Retype, word for word, only the lines from the one with "- この実装手順に従って、次" through the last line of the data below.

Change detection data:
#####

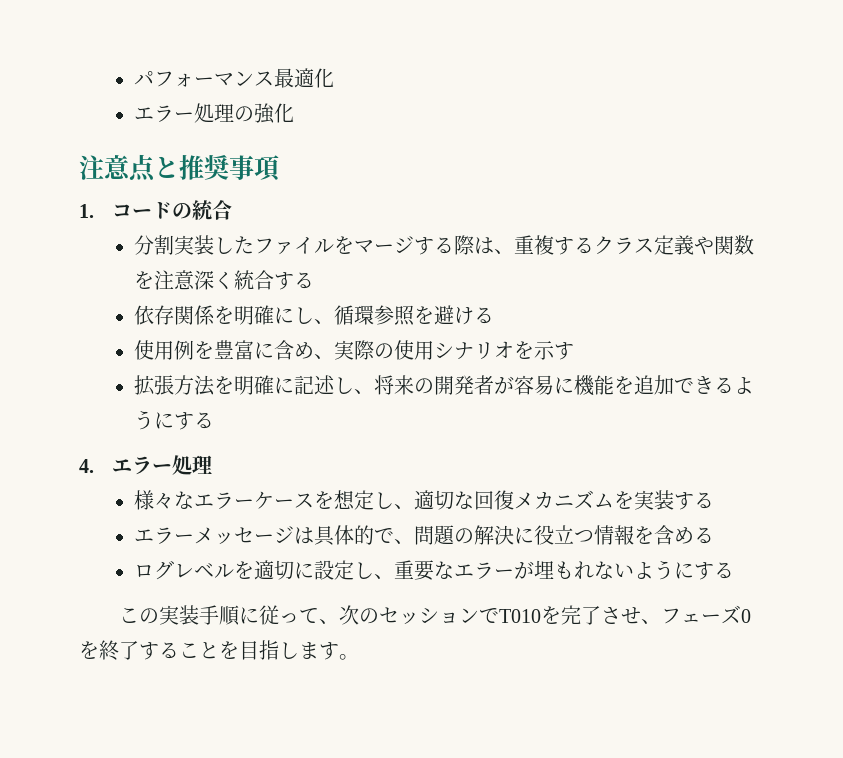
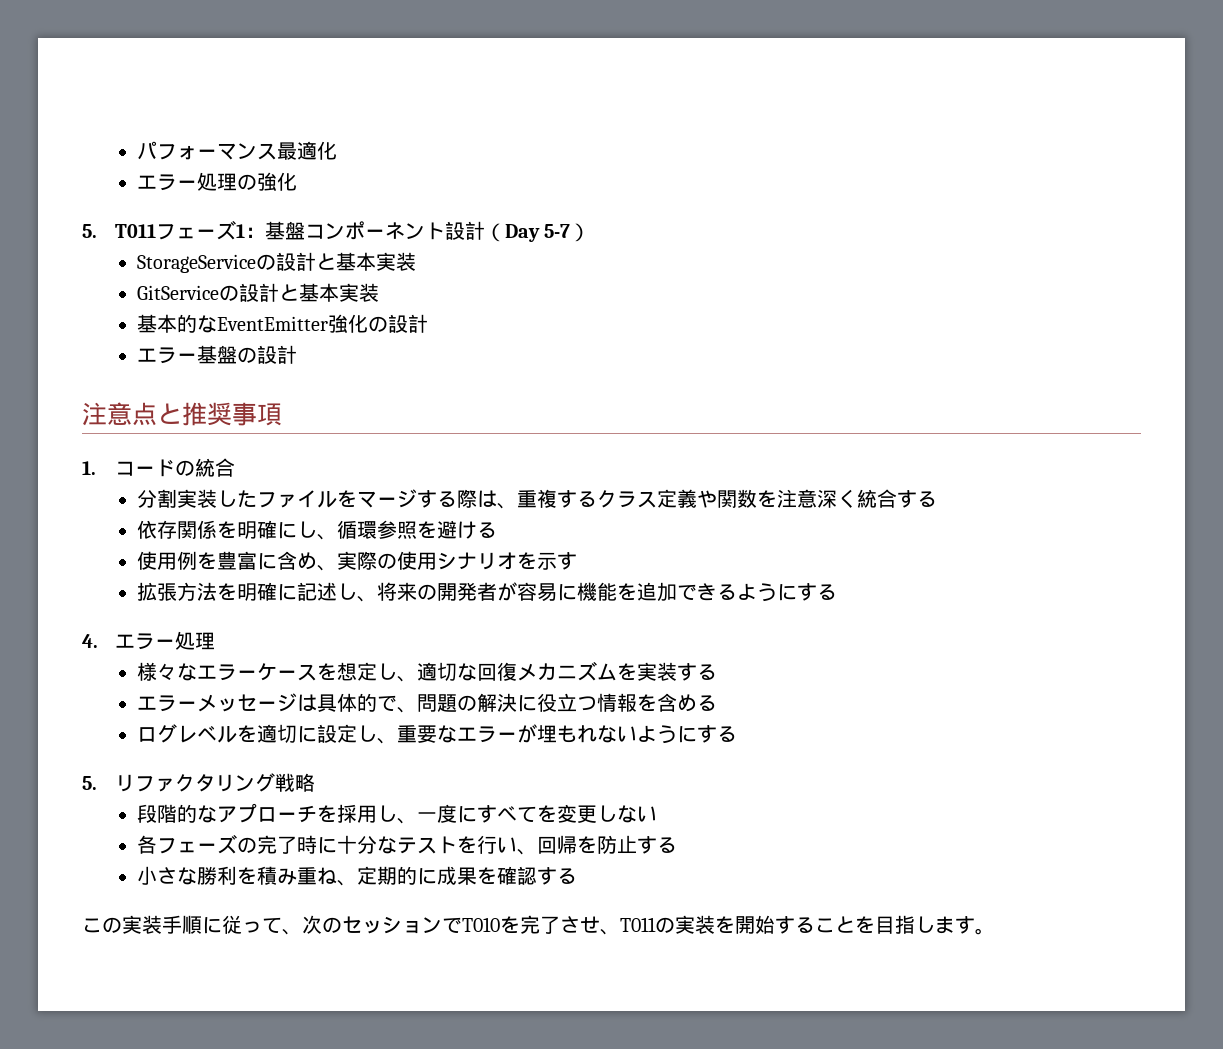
+ 5. T011フェーズ1：基盤コンポーネント設計（Day 5-7）
+ StorageServiceの設計と基本実装
+ GitServiceの設計と基本実装
+ 基本的なEventEmitter強化の設計
+ エラー基盤の設計
+ 5.リファクタリング戦略
+ 段階的なアプローチを採用し、一度にすべてを変更しない
+ 各フェーズの完了時に十分なテストを行い、回帰を防止する
+ 小さな勝利を積み重ね、定期的に成果を確認する
- この実装手順に従って、次のセッションでT010を完了させ、フェーズ0を終了することを目指します。
+ この実装手順に従って、次のセッションでT010を完了させ、T011の実装を開始することを目指します。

#####

Response to this exercise:
- この実装手順に従って、次のセッションでT010を完了させ、フェーズ0を終了することを目指します。
+ この実装手順に従って、次のセッションでT010を完了させ、T011の実装を開始することを目指します。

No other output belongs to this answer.